__AIM OF THE EXERCISE__
When a line in the records contains the string "Read", copy that line.

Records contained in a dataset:
'''
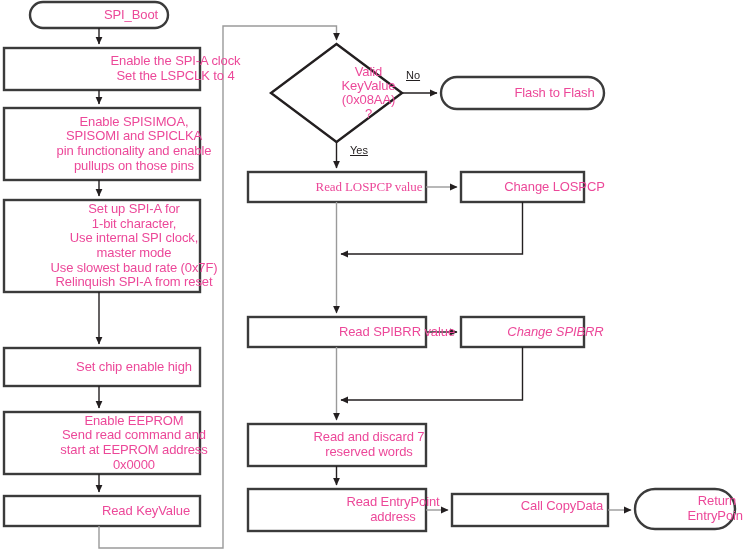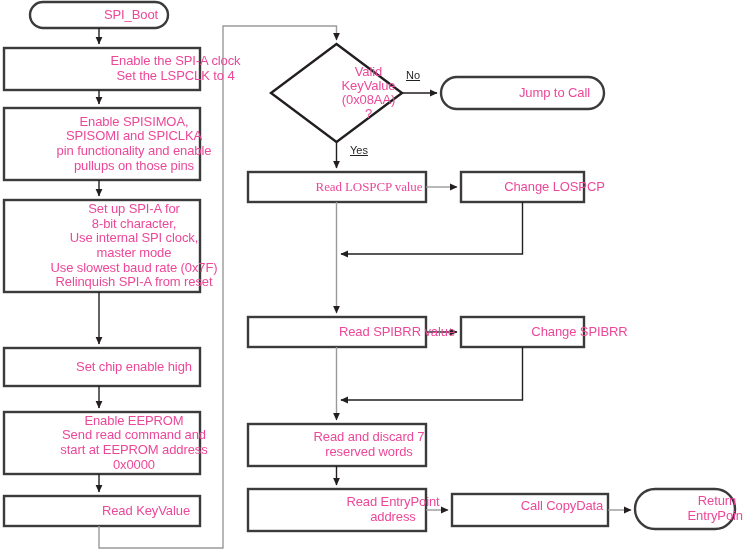--- a/index.html
+++ b/index.html
@@ -168,7 +168,7 @@
 (0x08AA)
 ?</div>
 
-  <div class="node-label" style="left:441px; top:77px; width:163px; height:32px;">Jump to Call</div>
+  <div class="node-label" style="left:441px; top:77px; width:163px; height:32px;">Flash to Flash</div>
 
   <div class="node-label" style="left:248px; top:172px; width:178px; height:30px;font-family:Liberation Serif, serif;">Read LOSPCP value</div>
 

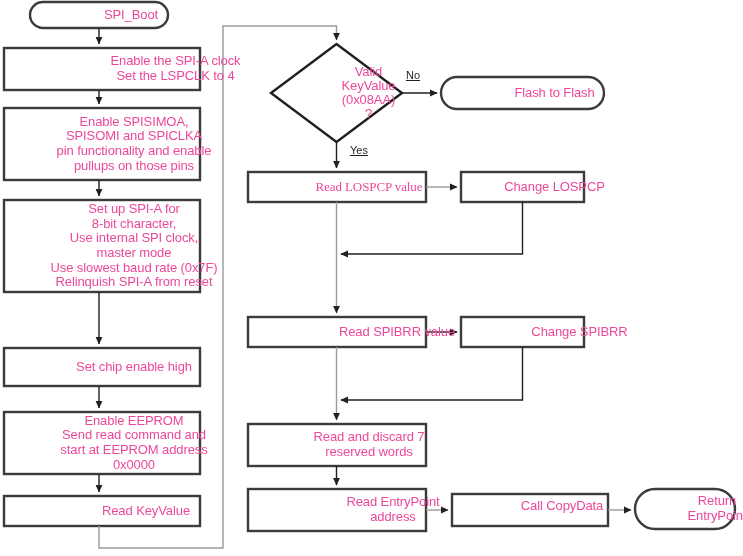--- a/index.html
+++ b/index.html
@@ -148,7 +148,7 @@
 pullups on those pins</div>
 
   <div class="node-label" style="left:4px; top:200px; width:196px; height:92px;">Set up SPI-A for
-8-bit character,
+1-bit character,
 Use internal SPI clock,
 master mode
 Use slowest baud rate (0x7F)

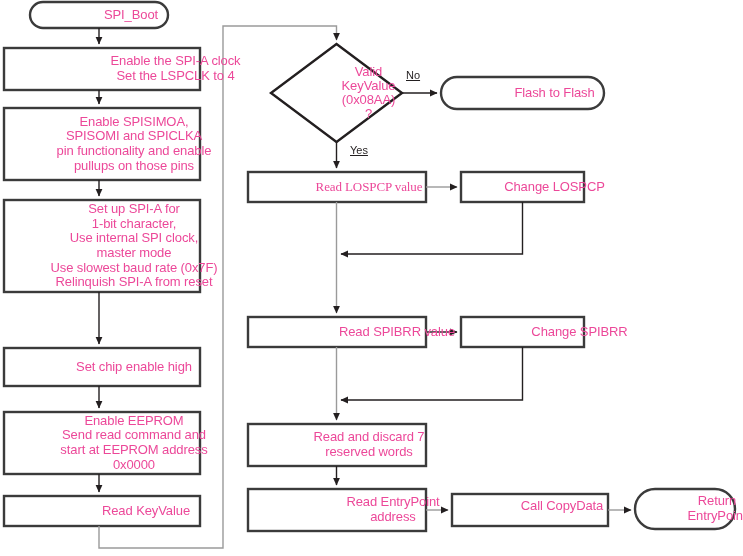--- a/index.html
+++ b/index.html
@@ -176,7 +176,7 @@
 
   <div class="node-label" style="left:248px; top:317px; width:178px; height:30px;padding-left:28px;">Read SPIBRR value</div>
 
-  <div class="node-label" style="left:486px; top:317px; width:123px; height:30px;">Change SPIBRR</div>
+  <div class="node-label" style="left:462px; top:317px; width:123px; height:30px;font-style:italic;">Change SPIBRR</div>
 
   <div class="node-label" style="left:248px; top:424px; width:178px; height:42px;">Read and discard 7
 reserved words</div>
'''
__OUTPUT OF THE TASK__
   <div class="node-label" style="left:248px; top:172px; width:178px; height:30px;font-family:Liberation Serif, serif;">Read LOSPCP value</div>
   <div class="node-label" style="left:248px; top:317px; width:178px; height:30px;padding-left:28px;">Read SPIBRR value</div>
   <div class="node-label" style="left:248px; top:424px; width:178px; height:42px;">Read and discard 7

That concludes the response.